Let’s read employment.csv as emp.

import pandas as pd
import numpy as np

# Below is for an interactive display of DataFrame in Colab
from google.colab import data_table
data_table.enable_dataframe_formatter()

emp = pd.read_csv("https://bcdanl.github.io/data/employment.csv")

🔄 Converting Data Types with the `astype()` Method

🔍 Inspecting `Mgmt` Before Conversion

What values are in the Mgmt variable?

emp["Mgmt"].astype(bool)

The astype() method converts a Series’ values to a different data type.
- It can accept a single argument: the new data type.

✅ Converting `Mgmt` to Boolean

emp["Mgmt"] = emp["Mgmt"].astype(bool)

The above code overwrites the Mgmt variable with our new Series of Booleans.

⚠️ Why `Salary` Cannot Yet Become Integer

emp["Salary"].astype(int)

The above code tries to convert the Salary variable to integers with the astype() method.
- pandas cannot directly convert NaN values to integers.

🩹 Filling Missing Values with the `fillna()` Method

emp["Salary"].fillna(0)

The fillna() method replaces a Series’ missing values with a value that we specify.
In this example, we use 0 only to illustrate the method.
- In real analysis, filling missing values with 0 may distort the data.

🔁 Converting `Salary` After Filling Missing Values

emp["Salary"] = emp["Salary"].fillna(0).astype(int)

The above code overwrites the Salary variable with our new Series of integers.

🏷️ Converting `Gender` to Category

emp["Gender"] = emp["Gender"].astype("category")
emp['Gender'] = pd.Categorical(emp["Gender"])

pandas includes a special data type called category.
- It is useful when a variable has only a small number of distinct values relative to the total number of observations.
- Examples include gender, weekdays, blood types, planets, and income groups.

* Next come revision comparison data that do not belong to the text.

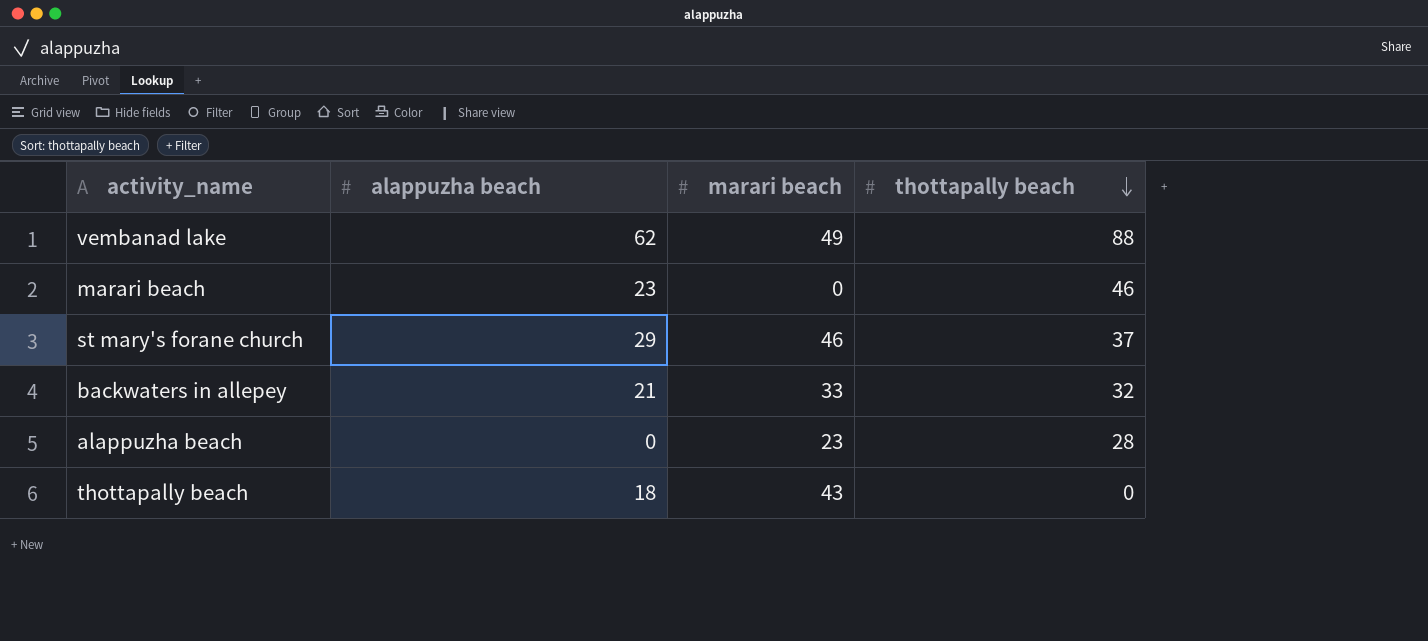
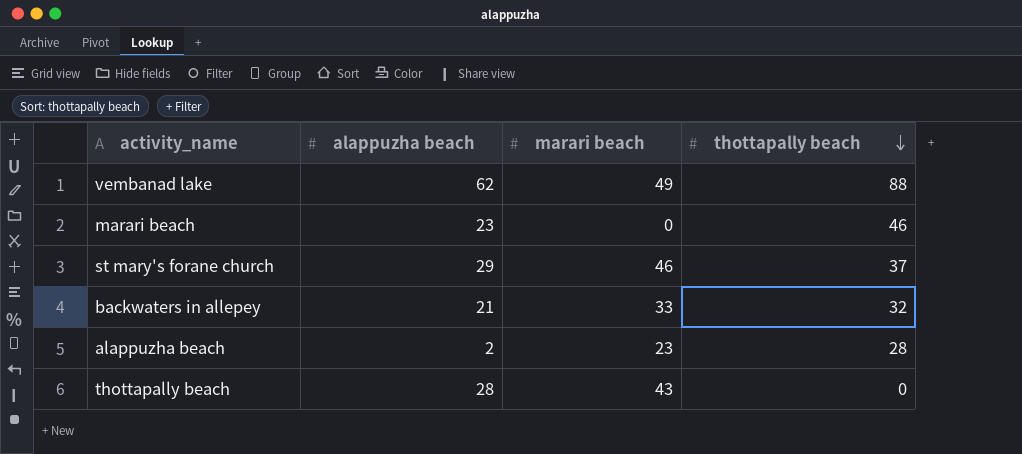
alappuzha beach | alappuzha beach: 0 -> 2
thottapally beach | alappuzha beach: 18 -> 28

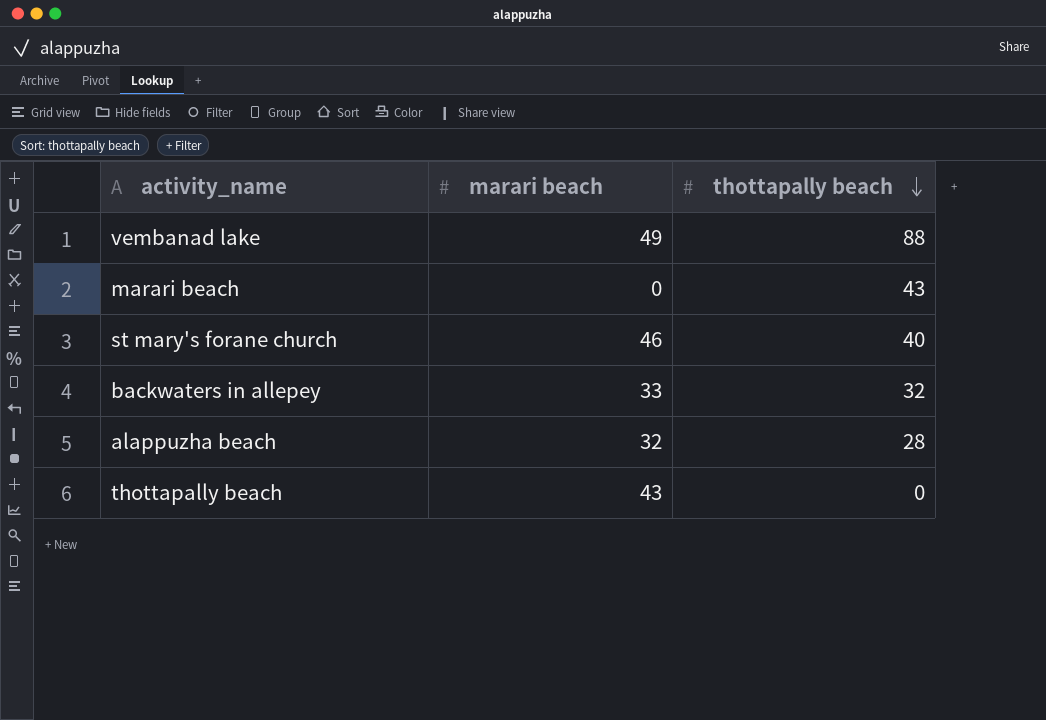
column alappuzha beach | position: 2 -> none
marari beach | thottapally beach: 46 -> 43
st mary's forane church | thottapally beach: 37 -> 40
alappuzha beach | marari beach: 23 -> 32

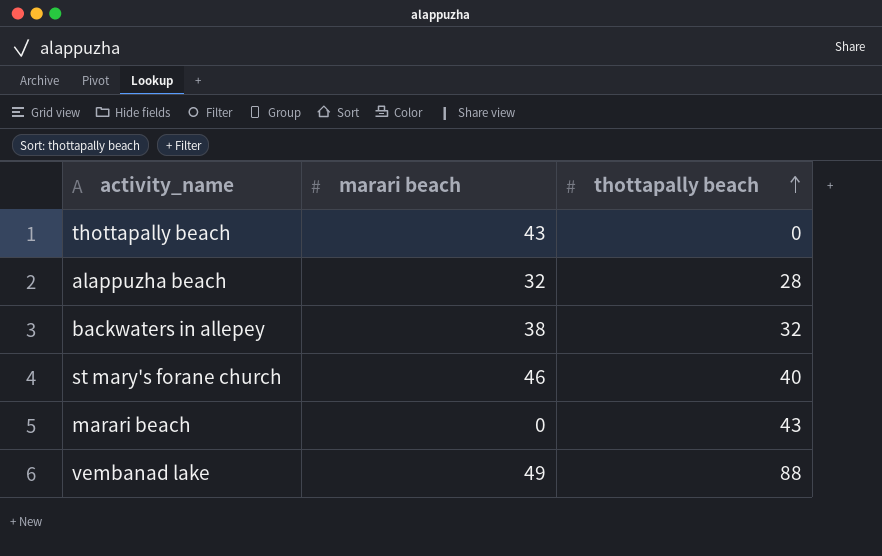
row order: thottapally beach descending -> thottapally beach ascending
backwaters in allepey | marari beach: 33 -> 38

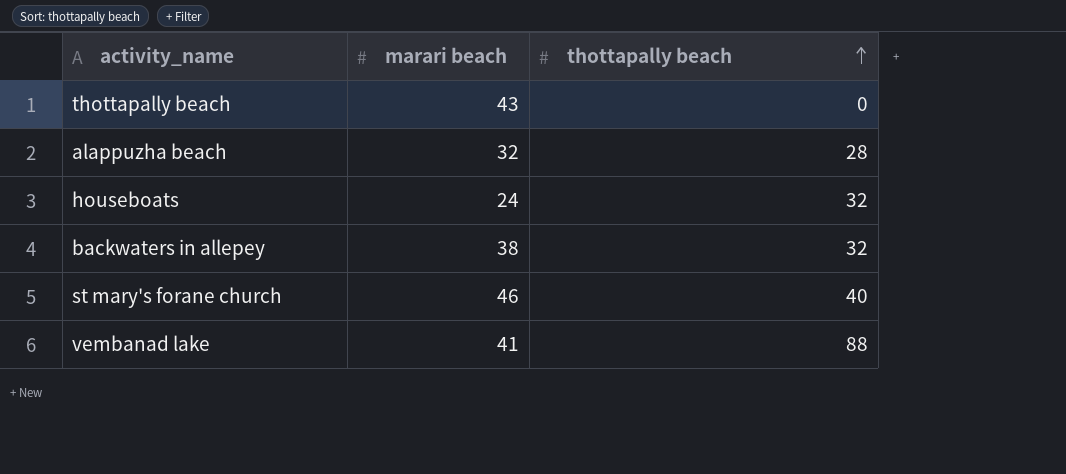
row marari beach: 0 | 43 -> none
row houseboats: none -> 24 | 32
vembanad lake | marari beach: 49 -> 41

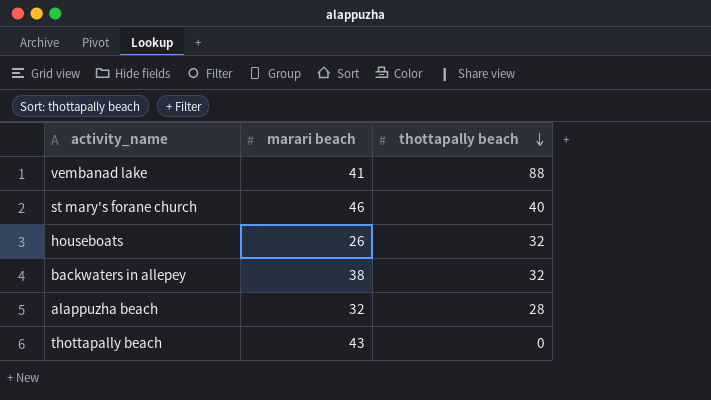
row order: thottapally beach ascending -> thottapally beach descending
houseboats | marari beach: 24 -> 26

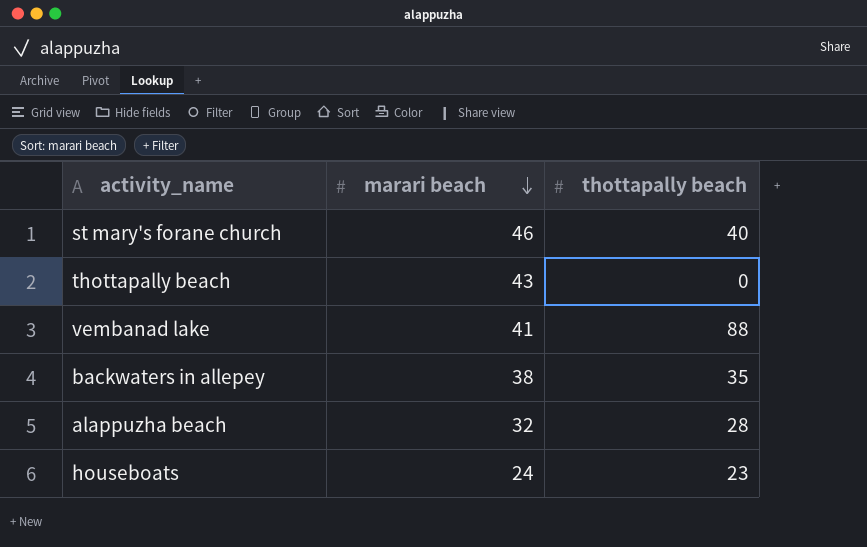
row order: thottapally beach descending -> marari beach descending
backwaters in allepey | thottapally beach: 32 -> 35
houseboats | marari beach: 26 -> 24
houseboats | thottapally beach: 32 -> 23

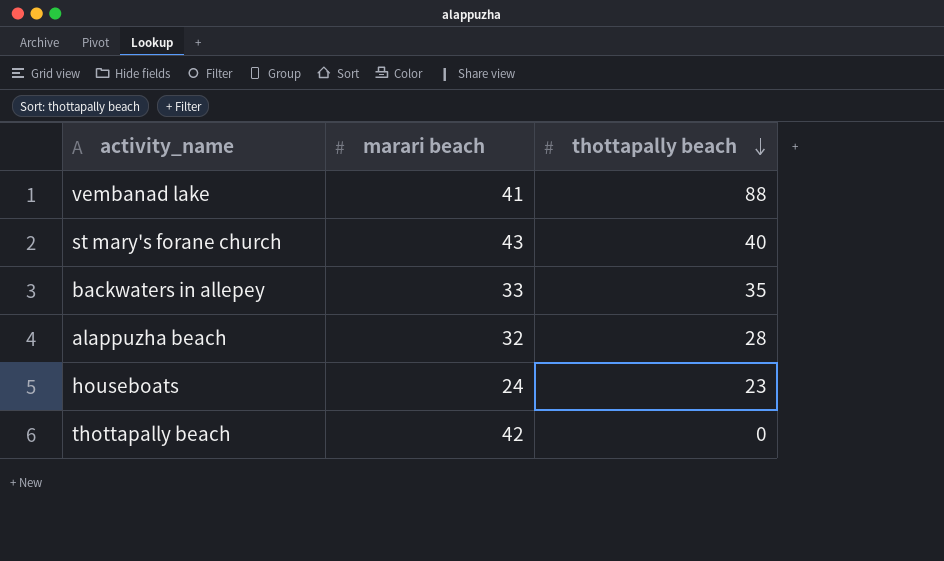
row order: marari beach descending -> thottapally beach descending
st mary's forane church | marari beach: 46 -> 43
backwaters in allepey | marari beach: 38 -> 33
thottapally beach | marari beach: 43 -> 42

🏷️ Setting a category order with `categories` option

pd.Categorical(emp["Gender"], categories = ['Male', 'Female']).sort_values()
pd.Categorical(emp["Gender"], categories = ['Female', 'Male']).sort_values()

Without categories option, sorting is alphabetical (incorrect for many cases).
Use categories option to define an order of categories.

📅 Converting Data Types with the `pd.to_datetime()` Method

# Below two are equivalent:
emp["Start Date"] = pd.to_datetime(emp["Start Date"])
emp["Start Date"] = emp["Start Date"].astype('datetime64[ns]')

The pd.to_datetime() function converts a Series, a DataFrame, or a single column into a proper datetime format.

🧰 Converting Multiple Columns at Once

emp = pd.read_csv("https://bcdanl.github.io/data/employment.csv")
emp.info()

emp["Salary"] = emp["Salary"].fillna(0)
emp = emp.astype({'Mgmt': 'bool', 
                  'Salary': 'int',
                  'Gender': 'category',
                  'Start Date': 'datetime64[ns]',
                  'Team': 'category'})

We can provide a dictionary of variable-type pairs to astype().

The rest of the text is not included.